* What you need to do
Would you show every line from the records that holds "copy"?

═══ Supplied material ═══

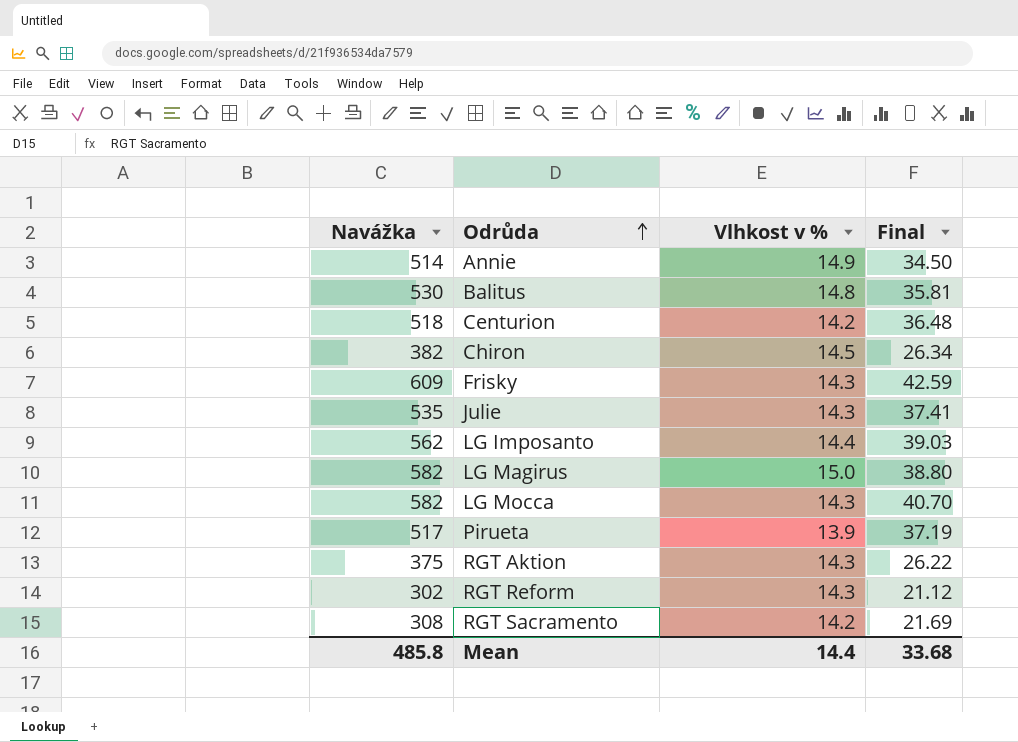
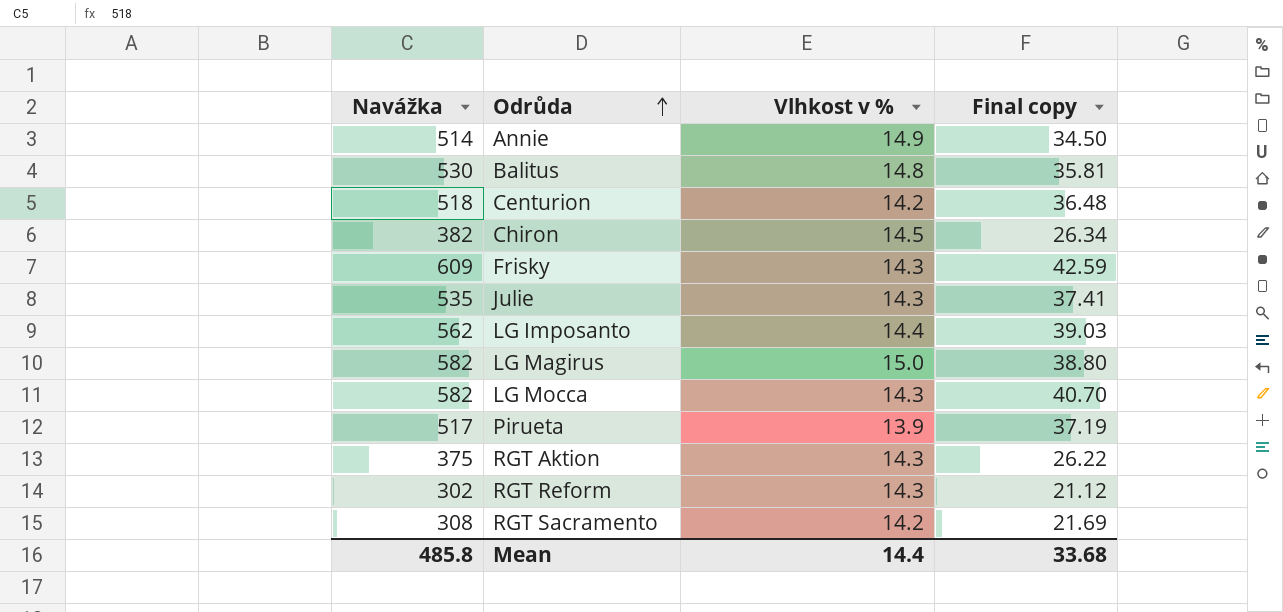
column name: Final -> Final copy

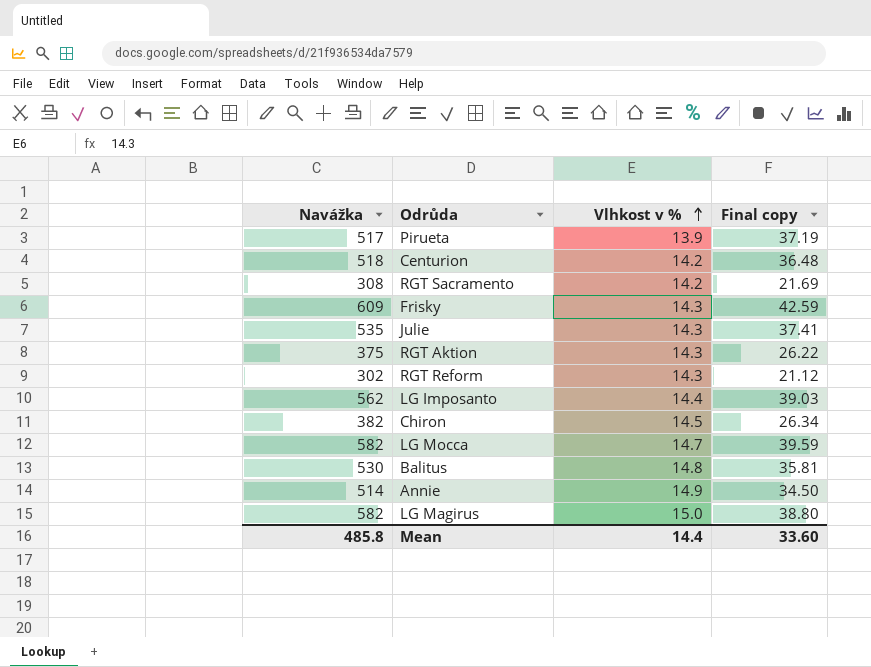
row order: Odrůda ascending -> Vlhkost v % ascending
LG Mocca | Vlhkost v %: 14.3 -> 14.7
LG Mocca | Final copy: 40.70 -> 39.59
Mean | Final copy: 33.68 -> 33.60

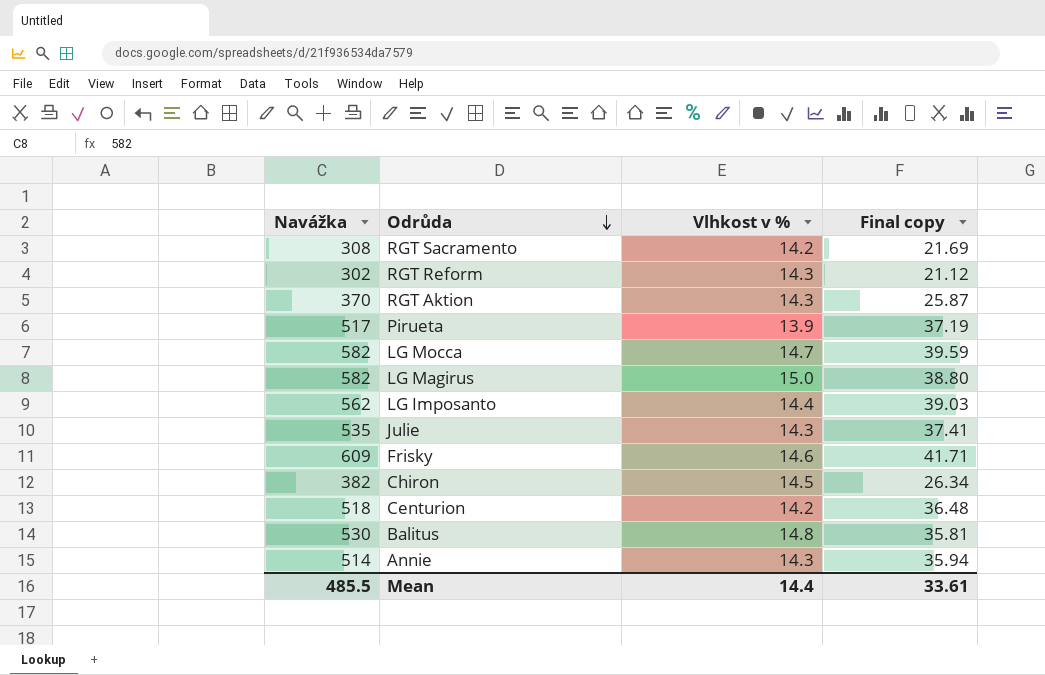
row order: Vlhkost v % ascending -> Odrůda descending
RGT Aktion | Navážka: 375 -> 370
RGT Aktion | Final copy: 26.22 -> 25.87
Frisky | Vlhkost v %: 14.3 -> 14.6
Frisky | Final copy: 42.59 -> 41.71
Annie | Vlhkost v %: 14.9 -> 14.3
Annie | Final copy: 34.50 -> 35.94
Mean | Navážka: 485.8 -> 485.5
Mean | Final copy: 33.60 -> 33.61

═══

* Response to this exercise
column name: Final -> Final copy
LG Mocca | Final copy: 40.70 -> 39.59
Mean | Final copy: 33.68 -> 33.60
RGT Aktion | Final copy: 26.22 -> 25.87
Frisky | Final copy: 42.59 -> 41.71
Annie | Final copy: 34.50 -> 35.94
Mean | Final copy: 33.60 -> 33.61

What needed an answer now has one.